What Truffaut also expects from editing is shock. This was an aspect of Eisenstein's thesis that interested the Nouvelle vague; how the filmmaker could generate new thought out of cuts between contrary images, or at the very least create in the viewer a sense of surprise either diegetically or not. In other words, it could come from the story or be an aspect of the form. When Resnais in Hiroshima, mon Amour shows us a couple making love, with the French woman discussing what she saw in Hiroshima to her Japanese lover, Resnais creates a horrible juxtaposition between their passion and the documented atrocities. In Godard's Breathless, it is less challenging but still provocative. In a series of jump cuts, central character Michel thinks nothing of ordering food he has no intention of paying for; perhaps no intention of even eating. Editing became the means to shake the viewer out of their expectant filmic torpor, even stupor. Truffaut was generally gentler than that but Jules et Jim's ending can seem very Nouvelle vague indeed. Catherine asks Jim to join her in the car and in a series of cuts that will abruptly end Catherine and Jim's life, she drives the car over a broken bridge. It gives the film an abrupt ending, no matter Catherine's earlier moments of rashness, when much of what we have seen has instead indicated melancholy thoughtfulness.

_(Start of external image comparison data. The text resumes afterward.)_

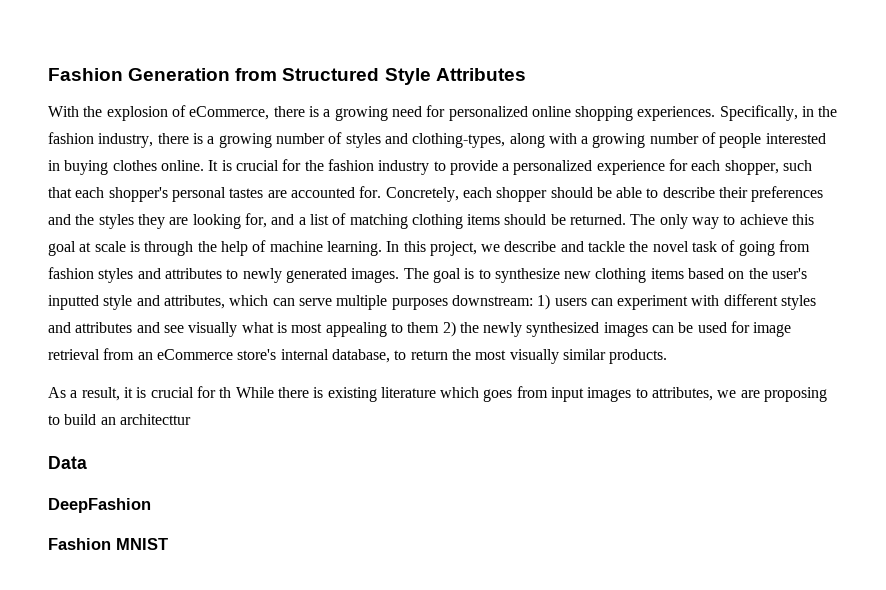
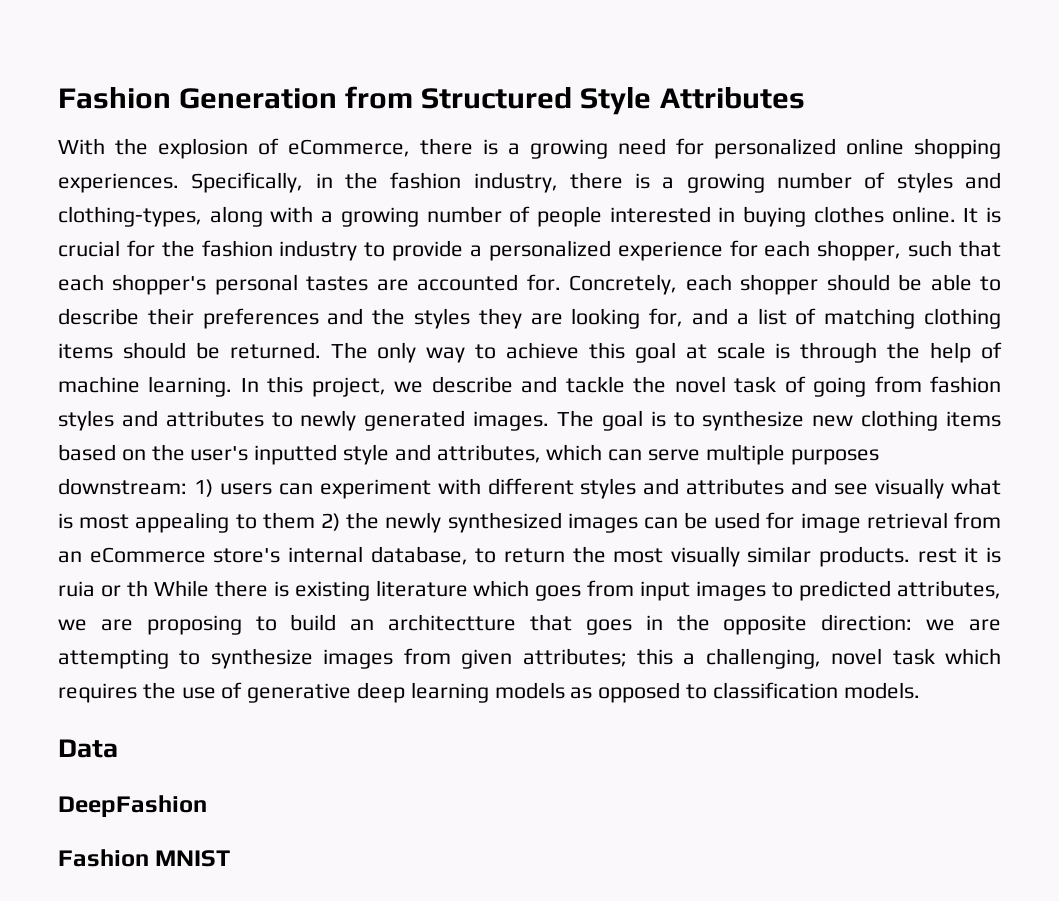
[48,386,216,401] // As a result, it is crucial for -> [917,547,1001,563] [58,581,121,597] rest it is ruia or
(648, 393) none -> [799,580,892,601] predicted
[119,414,191,425] architecttur -> [388,614,1002,635] [58,648,1001,669] [58,682,920,703] architectture that goes in the opposite direction: we are attempting to synthesize images from given attributes; this a challenging, novel task which requires the use of generative deep learning models as opposed to classification models.

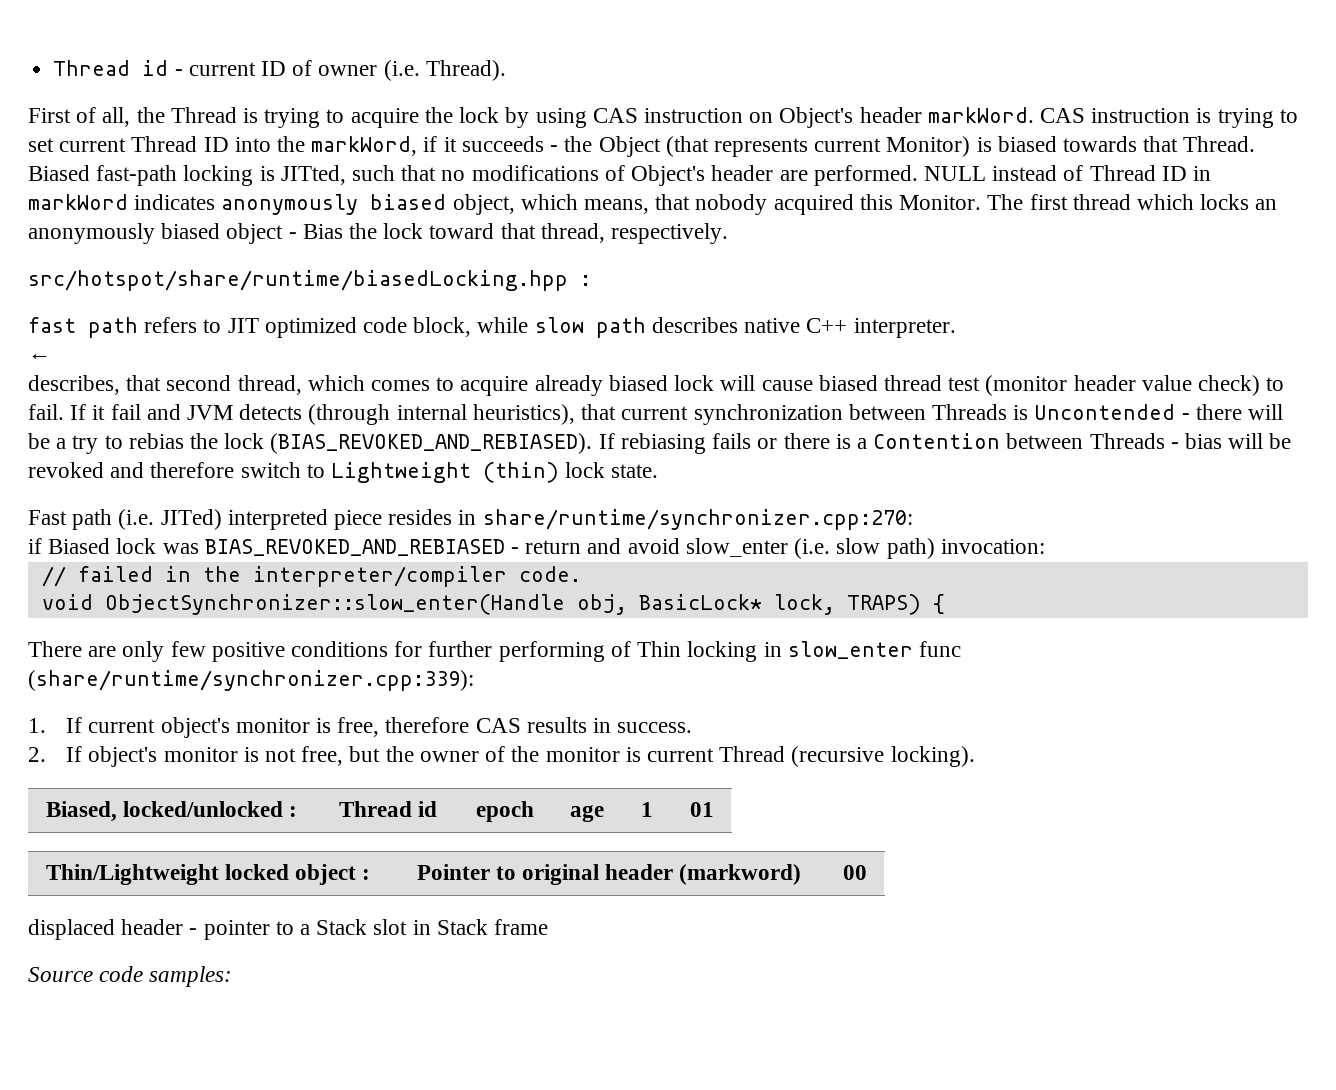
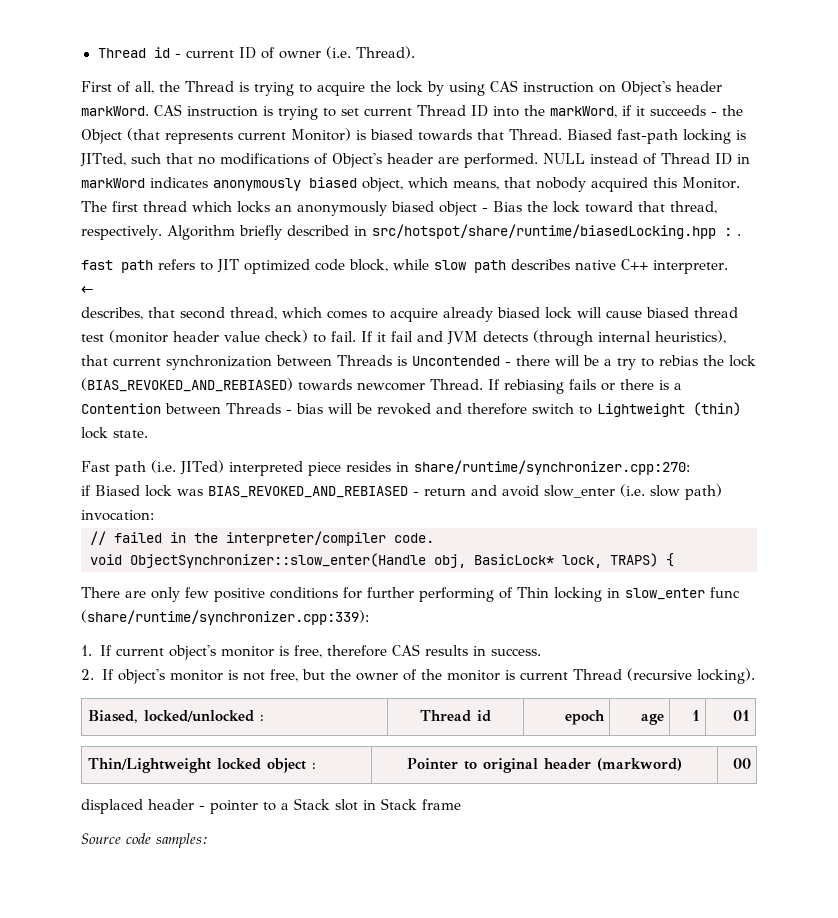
(729, 233) // -> [166,225,367,240] Algorithm briefly described in
(591, 280) none -> [736,234,741,236] .
[270,433,593,454] (BIAS_REVOKED_AND_REBIASED). -> [81,378,483,392] (BIAS_REVOKED_AND_REBIASED) towards newcomer Thread.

Soviet montage was centrally about improving society and the individual was often a minor aspect of it, as the directors relied on types who could be edited into social coherence. In contrast, the French New Wave filmmakers sought singularity, the characters individuals with often inexplicable needs and desires. If the Nouvelle vague was a political cinema it was one closer to existentialism than communism, and the term came from a poll in 1957 asking young people about their lives and their hopes. The film movement became a meeting of personal and cinematic aspiration two years later and allowed editing to be no longer the socio-politically manipulative technique evident in Russian cinema of the twenties or the conventional technique in classic Hollywood. It became a radical device that could speak to needs beyond those of the political or the entertaining. It gave to cinema an exuberance that, for all Truffaut's brilliance with the mournful, could rejuvenate the form and suggest the new.